*PROBLEM REQUIREMENTS*:
From the line that contains "[197,253,253,267] supports ->" to the end of the records below, copy every line exactly. Both the first and last of these lines count.

DATA RECORDS Block Start

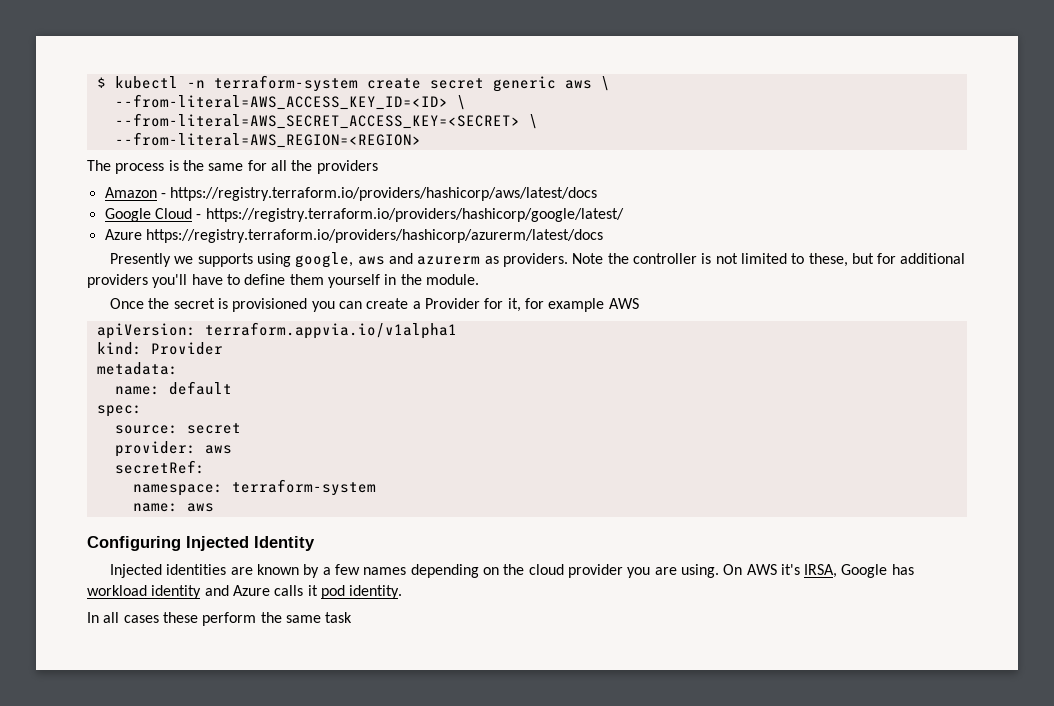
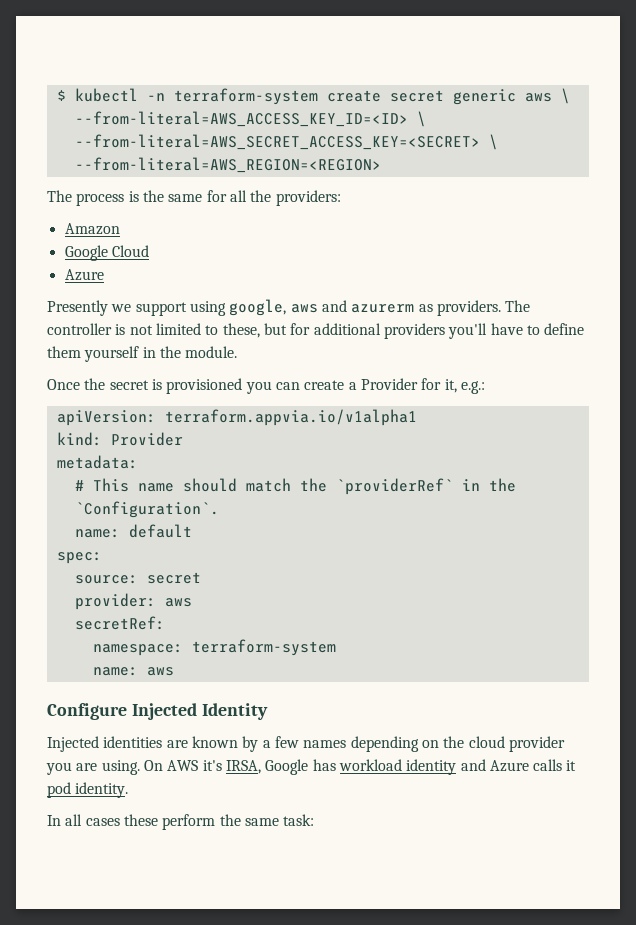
[316,160,378,174] providers -> [275,190,341,206] providers:
[160,187,598,201] - https://registry.terraform.io/providers/hashicorp/aws/latest/docs -> (120, 229) none
[196,208,624,222] [104,229,603,243] - https://registry.terraform.io/providers/hashicorp/google/latest/ // Azure https://registry.terraform.io/providers/hashicorp/azurerm/latest/docs -> [64,269,104,281] // Azure
[197,253,253,267] supports -> [135,302,187,316] support
[572,253,629,264] Note the -> [505,300,531,312] The
[524,298,639,312] for example AWS -> [460,381,485,394] e.g.:
(178, 368) none -> [74,478,516,495] [74,501,219,518] // # This name should match the `providerRef` in the `Configuration`.
[87,536,181,551] Configuring -> [47,703,127,720] Configure
[325,612,353,623] task -> [283,814,315,826] task:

DATA RECORDS Block End

*EXERCISE ANSWER*:
[197,253,253,267] supports -> [135,302,187,316] support
[572,253,629,264] Note the -> [505,300,531,312] The
[524,298,639,312] for example AWS -> [460,381,485,394] e.g.:
(178, 368) none -> [74,478,516,495] [74,501,219,518] // # This name should match the `providerRef` in the `Configuration`.
[87,536,181,551] Configuring -> [47,703,127,720] Configure
[325,612,353,623] task -> [283,814,315,826] task:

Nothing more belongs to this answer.